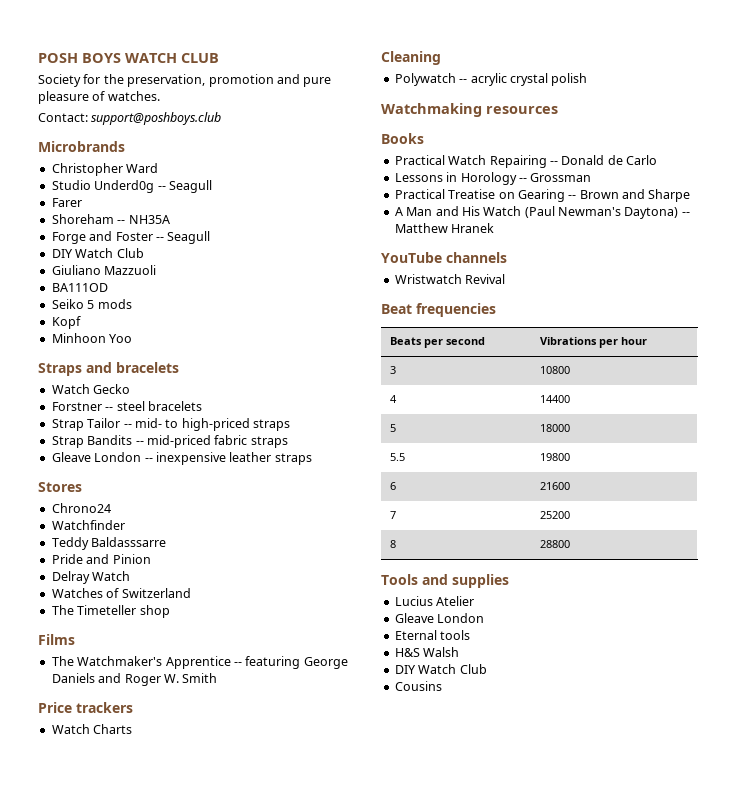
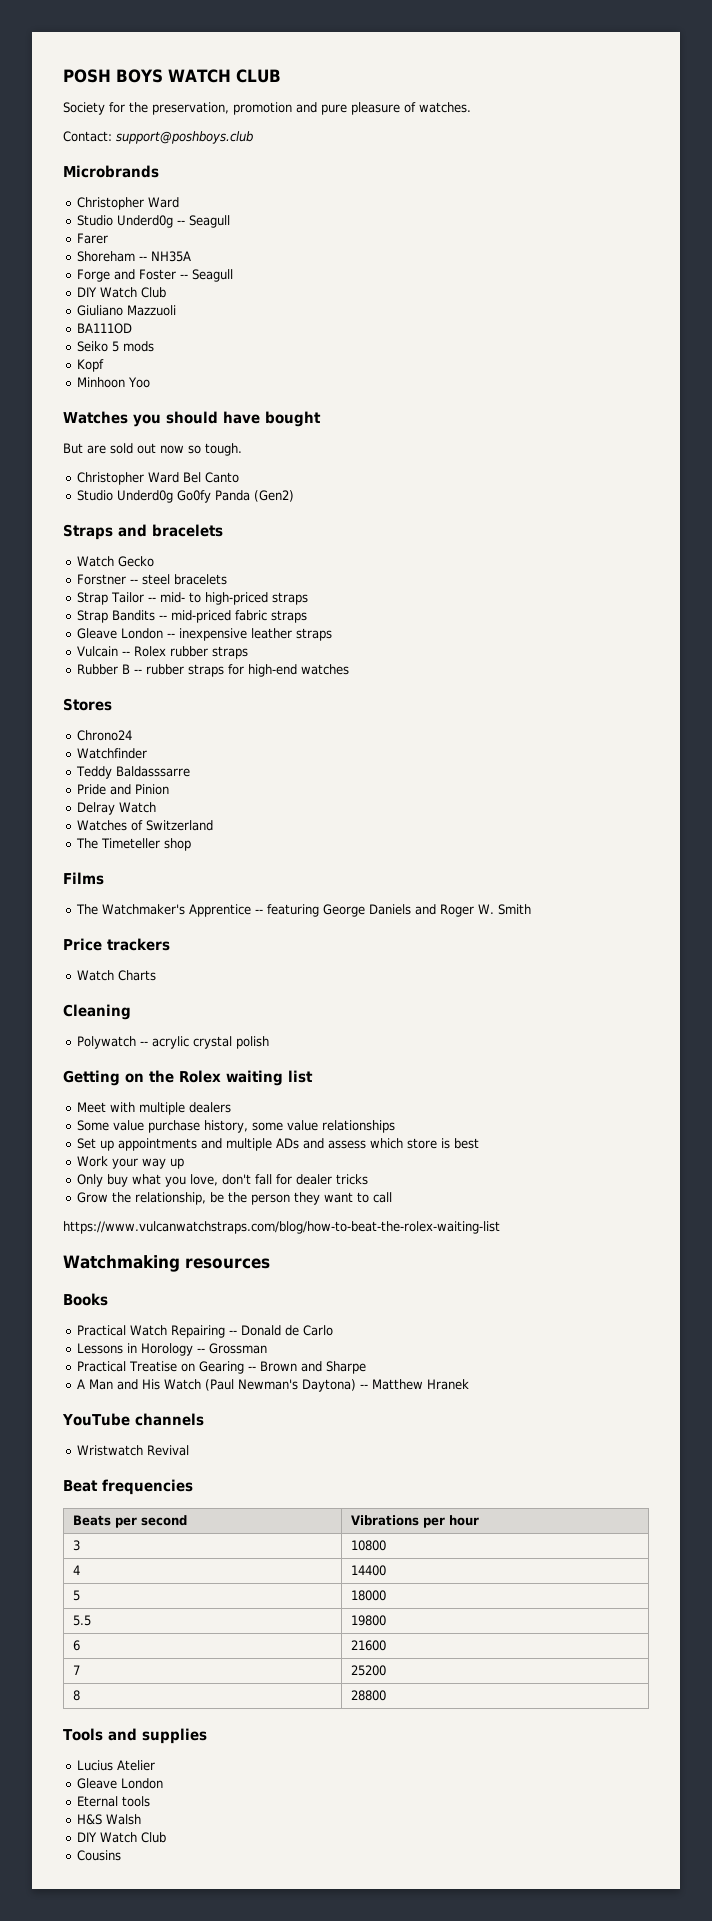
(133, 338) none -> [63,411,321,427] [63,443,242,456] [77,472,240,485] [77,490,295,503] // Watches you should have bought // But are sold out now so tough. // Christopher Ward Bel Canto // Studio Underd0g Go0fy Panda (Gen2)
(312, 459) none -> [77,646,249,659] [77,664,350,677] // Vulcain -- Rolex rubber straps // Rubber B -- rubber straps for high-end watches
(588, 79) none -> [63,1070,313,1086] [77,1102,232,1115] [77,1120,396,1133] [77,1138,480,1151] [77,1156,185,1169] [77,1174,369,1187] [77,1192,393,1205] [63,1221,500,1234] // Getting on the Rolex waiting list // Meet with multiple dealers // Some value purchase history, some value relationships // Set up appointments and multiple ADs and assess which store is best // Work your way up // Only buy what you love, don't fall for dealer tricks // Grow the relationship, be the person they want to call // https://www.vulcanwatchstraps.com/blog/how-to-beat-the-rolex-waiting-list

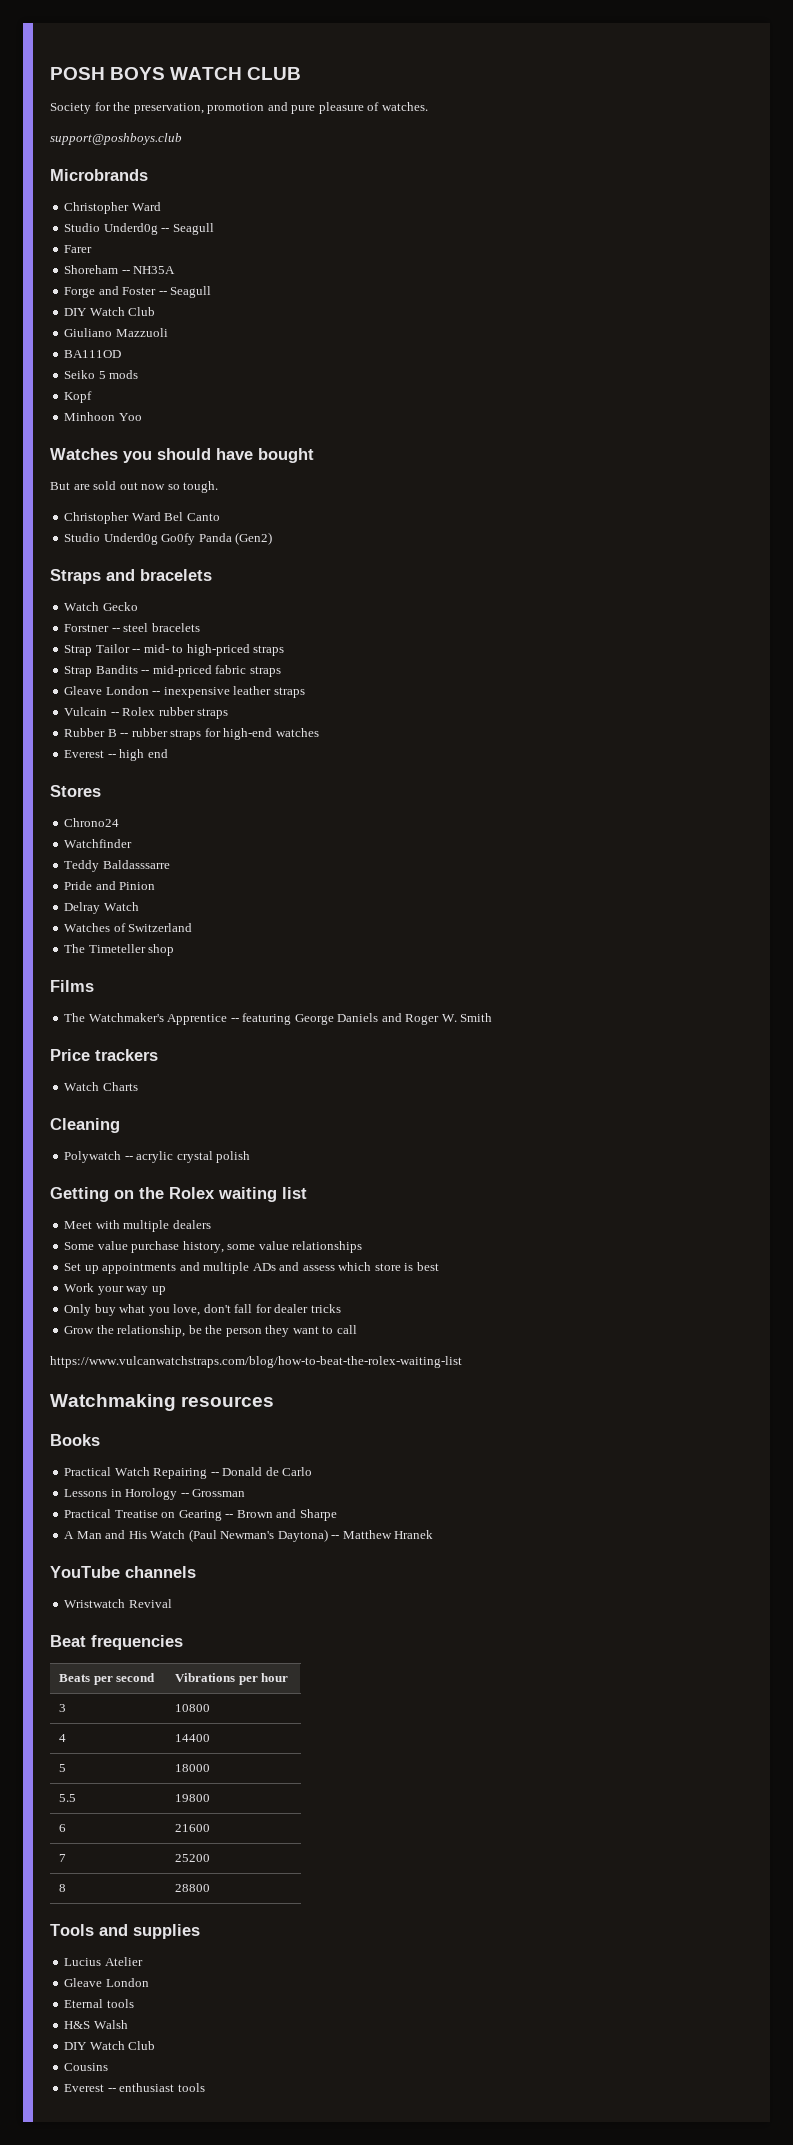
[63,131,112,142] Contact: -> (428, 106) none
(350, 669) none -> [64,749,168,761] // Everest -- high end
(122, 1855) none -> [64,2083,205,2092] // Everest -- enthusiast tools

□ □ □

Task instructions: When a line in the data above contains the string "Everest", copy that line.

Exercise solution:
(350, 669) none -> [64,749,168,761] // Everest -- high end
(122, 1855) none -> [64,2083,205,2092] // Everest -- enthusiast tools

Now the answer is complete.